(Front-end code edit data)
○ ○ ○ ○

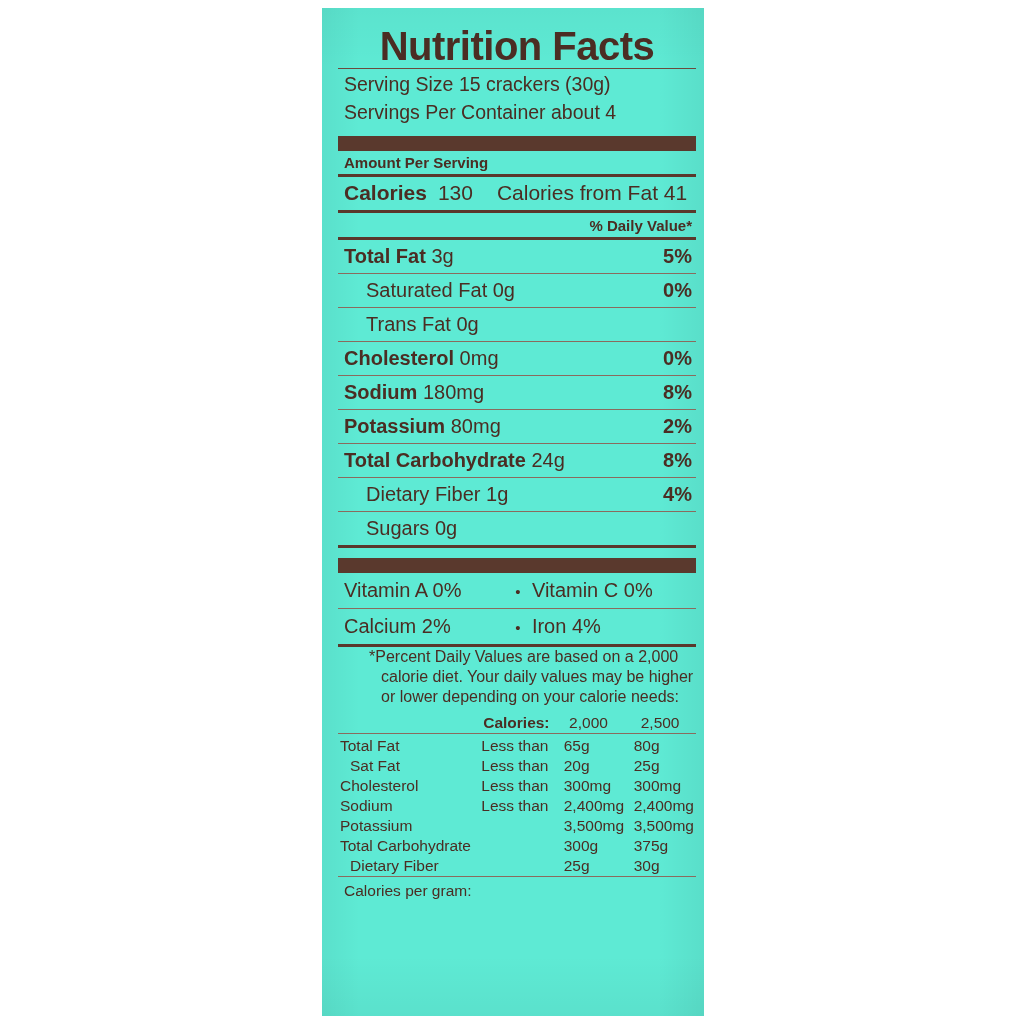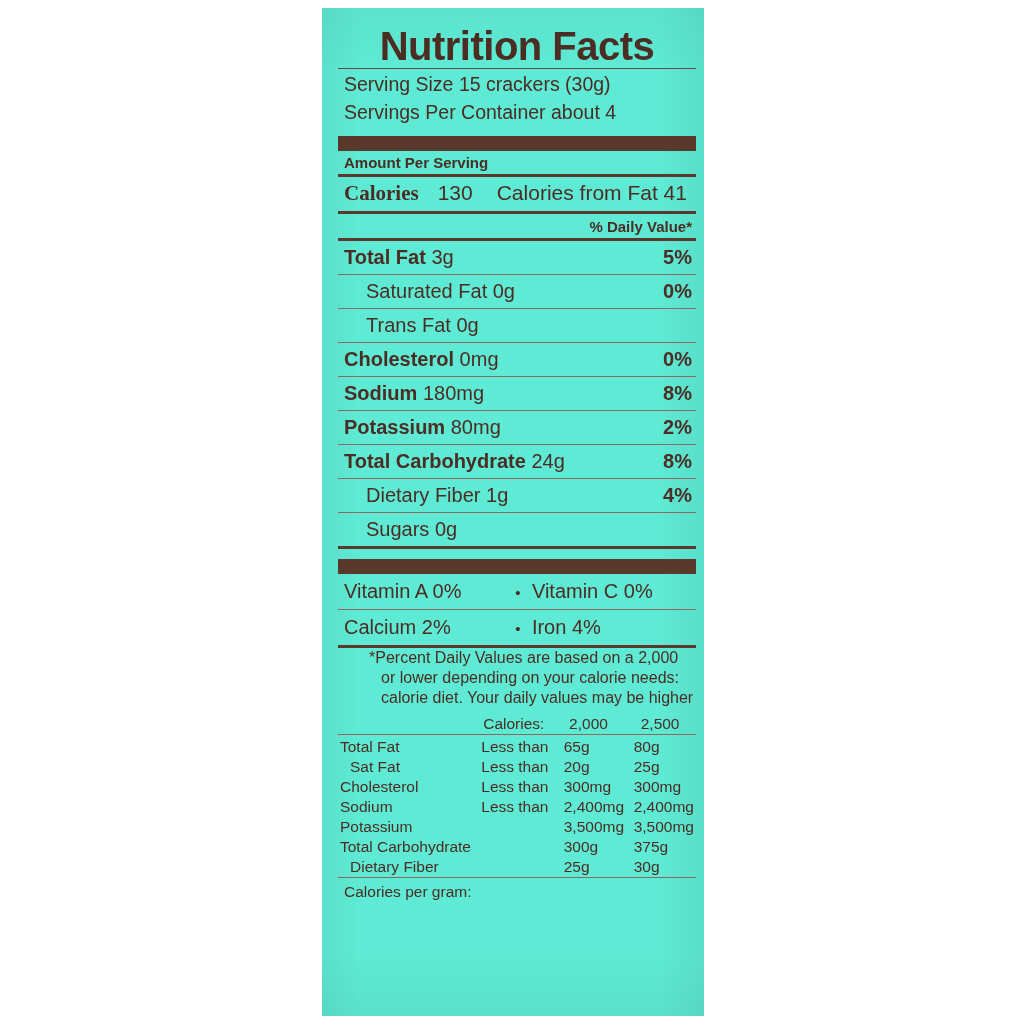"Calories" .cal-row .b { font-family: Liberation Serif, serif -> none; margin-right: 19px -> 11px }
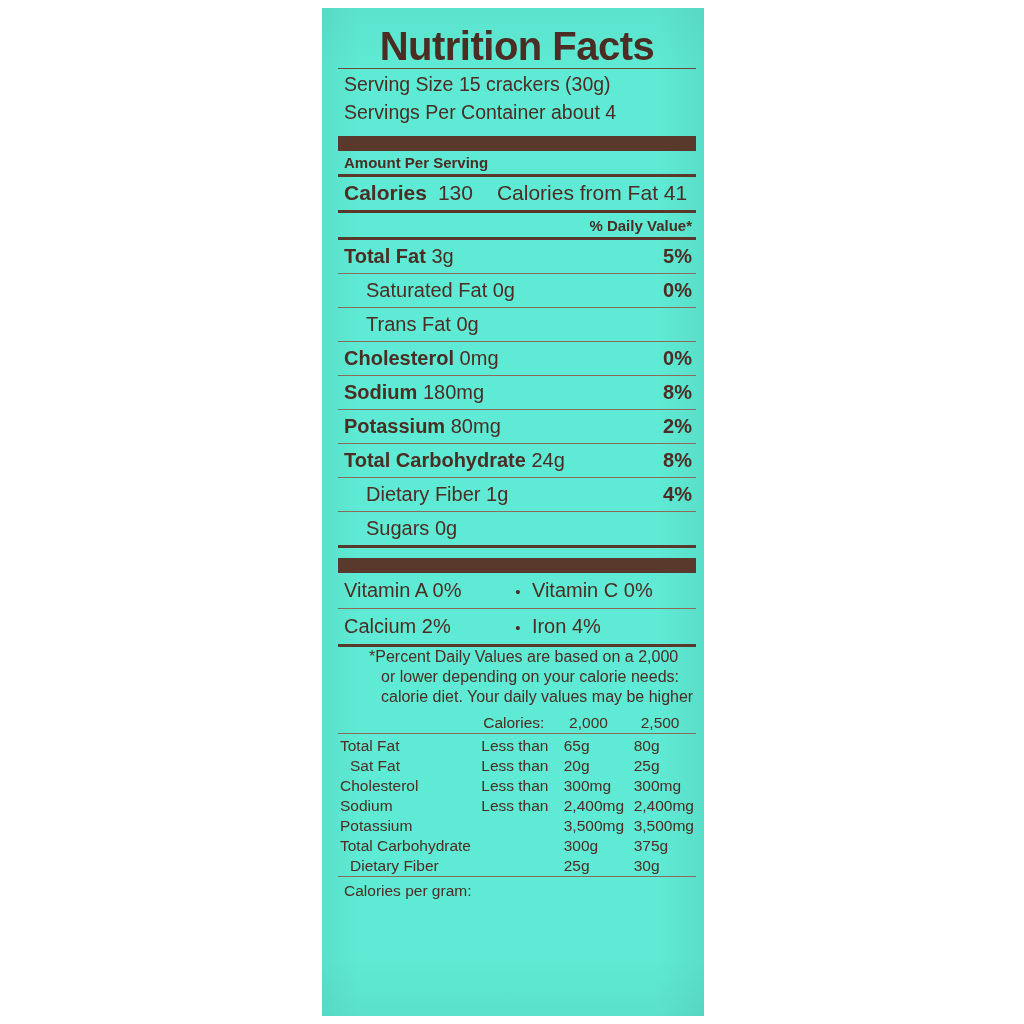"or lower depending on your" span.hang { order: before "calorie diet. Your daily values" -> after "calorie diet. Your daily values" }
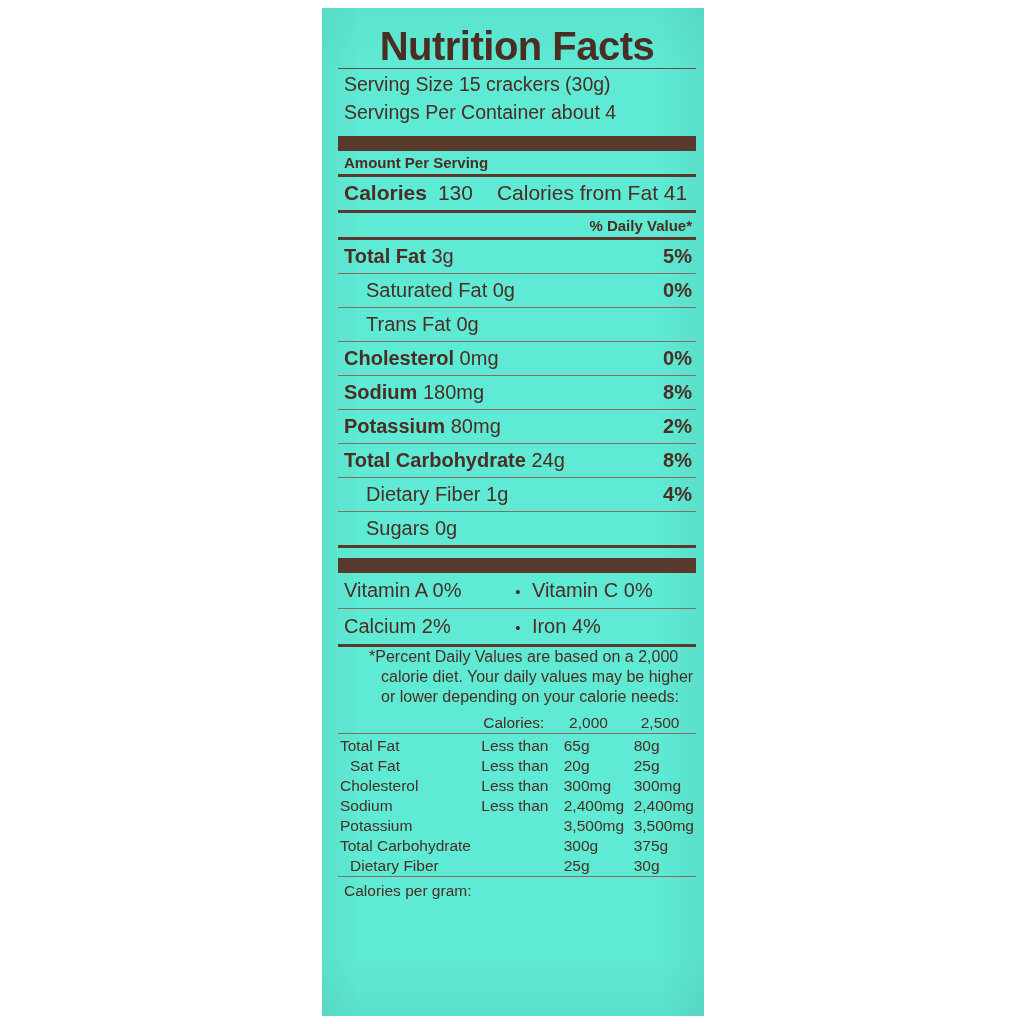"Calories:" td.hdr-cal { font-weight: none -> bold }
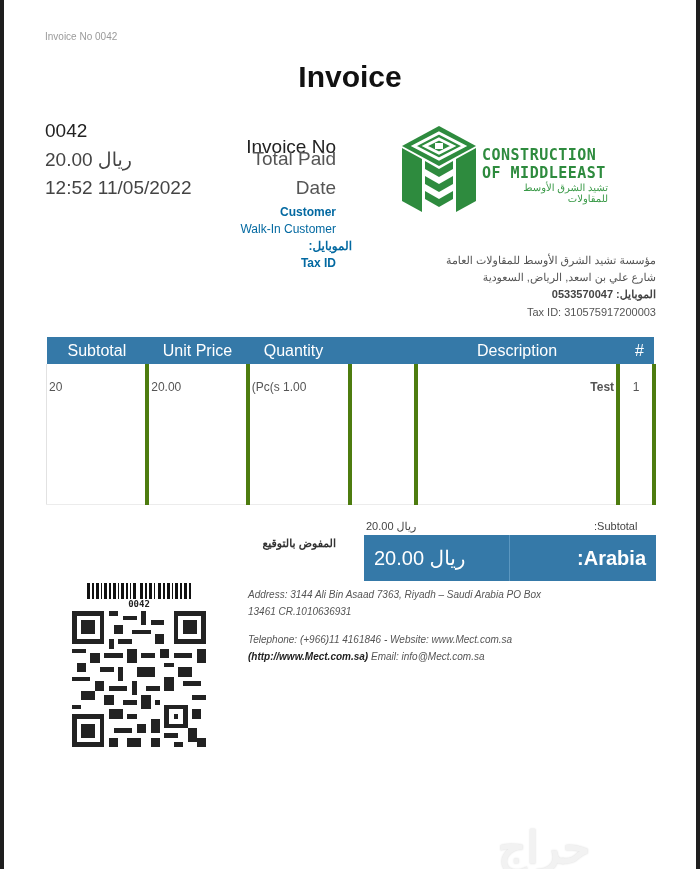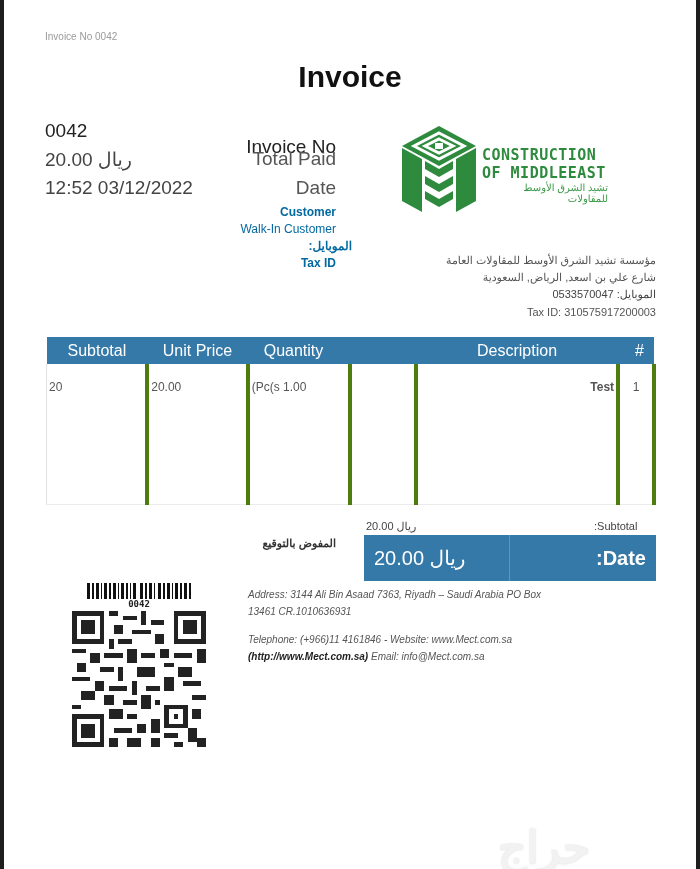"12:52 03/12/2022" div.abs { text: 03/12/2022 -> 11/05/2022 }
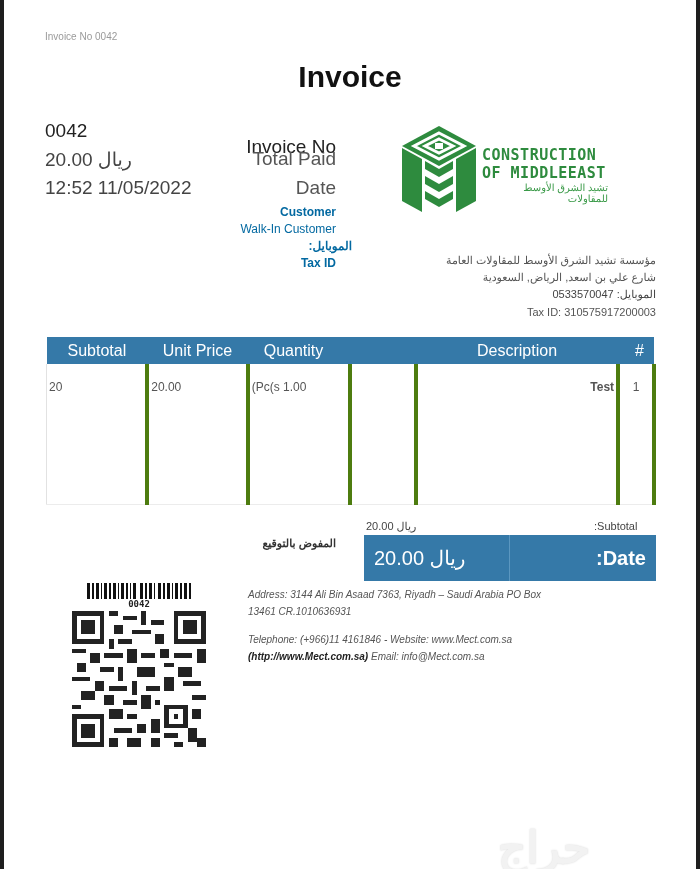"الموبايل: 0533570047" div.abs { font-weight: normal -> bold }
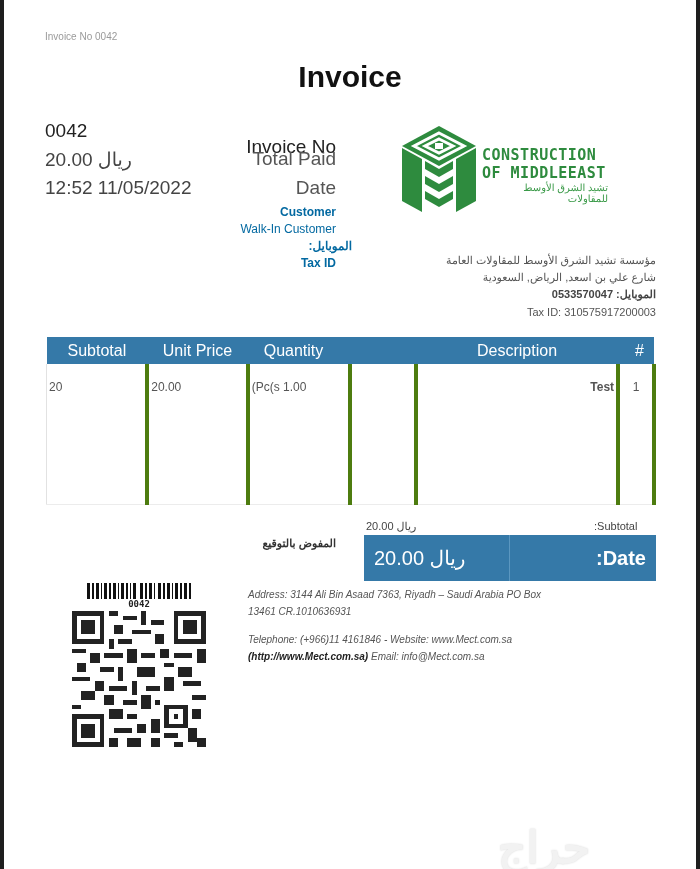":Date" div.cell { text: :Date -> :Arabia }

○ ○ ○ ○

**Exercise objective:**
Excluding pictures, copy exactly the lines from the line containing "font-weight: normal ->" through the last line of the data, inclusive.

**Task result:**
"الموبايل: 0533570047" div.abs { font-weight: normal -> bold }
":Date" div.cell { text: :Date -> :Arabia }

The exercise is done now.